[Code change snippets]
+ + + + + + +
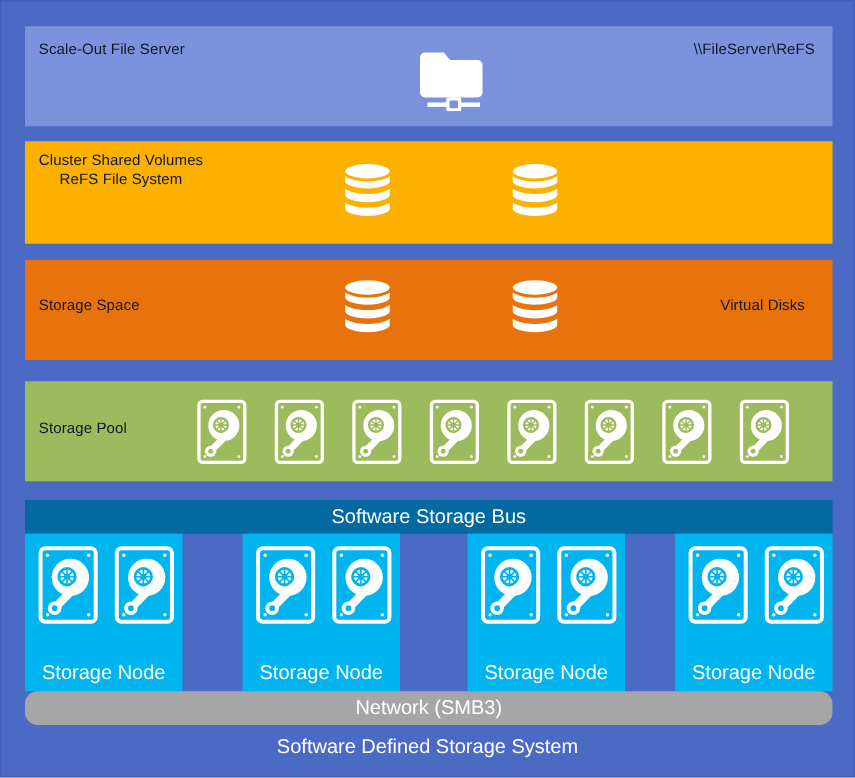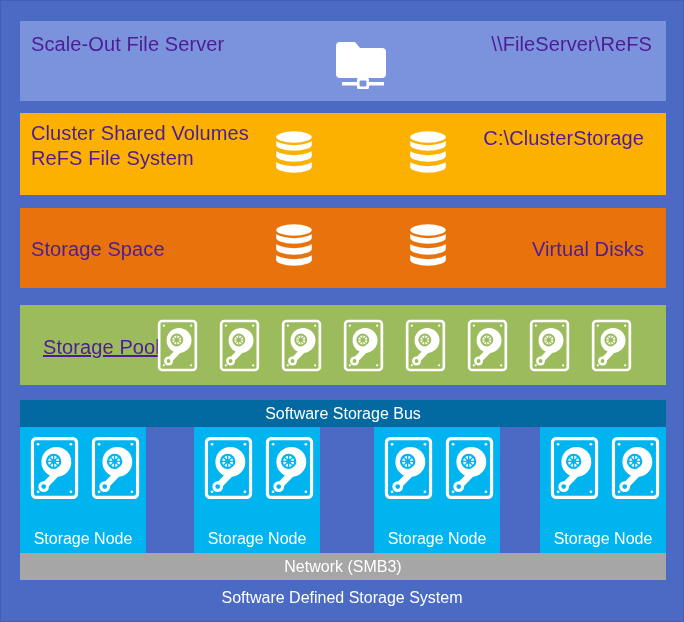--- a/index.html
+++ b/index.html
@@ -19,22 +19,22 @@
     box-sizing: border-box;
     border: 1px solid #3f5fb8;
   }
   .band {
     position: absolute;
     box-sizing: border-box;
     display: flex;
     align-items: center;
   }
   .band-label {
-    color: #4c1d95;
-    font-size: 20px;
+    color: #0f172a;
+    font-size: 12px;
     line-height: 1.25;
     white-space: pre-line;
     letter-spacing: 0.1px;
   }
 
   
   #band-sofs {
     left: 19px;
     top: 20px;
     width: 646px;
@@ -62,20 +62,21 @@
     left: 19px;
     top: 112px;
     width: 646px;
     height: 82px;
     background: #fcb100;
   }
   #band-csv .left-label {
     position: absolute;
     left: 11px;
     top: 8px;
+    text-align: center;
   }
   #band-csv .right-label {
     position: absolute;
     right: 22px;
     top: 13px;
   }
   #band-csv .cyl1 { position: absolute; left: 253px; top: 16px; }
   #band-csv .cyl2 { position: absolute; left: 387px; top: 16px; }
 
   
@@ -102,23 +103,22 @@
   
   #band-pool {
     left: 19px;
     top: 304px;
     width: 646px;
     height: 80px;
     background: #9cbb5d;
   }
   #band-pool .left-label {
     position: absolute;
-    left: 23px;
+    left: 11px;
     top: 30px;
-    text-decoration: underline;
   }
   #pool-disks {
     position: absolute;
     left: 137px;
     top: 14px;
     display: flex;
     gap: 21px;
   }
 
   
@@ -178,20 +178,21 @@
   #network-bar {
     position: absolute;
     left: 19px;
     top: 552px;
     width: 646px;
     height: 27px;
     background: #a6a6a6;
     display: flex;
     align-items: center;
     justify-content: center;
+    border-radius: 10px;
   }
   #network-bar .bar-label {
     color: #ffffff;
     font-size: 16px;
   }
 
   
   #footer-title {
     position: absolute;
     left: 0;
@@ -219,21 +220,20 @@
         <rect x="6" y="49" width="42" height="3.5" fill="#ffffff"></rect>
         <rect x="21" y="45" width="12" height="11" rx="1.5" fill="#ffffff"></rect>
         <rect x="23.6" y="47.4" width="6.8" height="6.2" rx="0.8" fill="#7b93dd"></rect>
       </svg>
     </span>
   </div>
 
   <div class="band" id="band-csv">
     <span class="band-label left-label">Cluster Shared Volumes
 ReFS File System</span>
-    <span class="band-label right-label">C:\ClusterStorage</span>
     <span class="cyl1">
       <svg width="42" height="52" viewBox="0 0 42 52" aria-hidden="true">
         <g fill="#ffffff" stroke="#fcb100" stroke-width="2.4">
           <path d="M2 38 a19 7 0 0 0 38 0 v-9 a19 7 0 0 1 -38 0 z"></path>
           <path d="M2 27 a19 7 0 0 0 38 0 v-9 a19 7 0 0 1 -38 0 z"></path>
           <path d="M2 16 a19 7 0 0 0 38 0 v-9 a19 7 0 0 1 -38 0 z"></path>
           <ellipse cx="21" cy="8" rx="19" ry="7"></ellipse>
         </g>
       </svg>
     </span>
+ + + + + + +
Copy every line from the records above that contains the word "pool".

   #band-pool {
   #band-pool .left-label {
   #pool-disks {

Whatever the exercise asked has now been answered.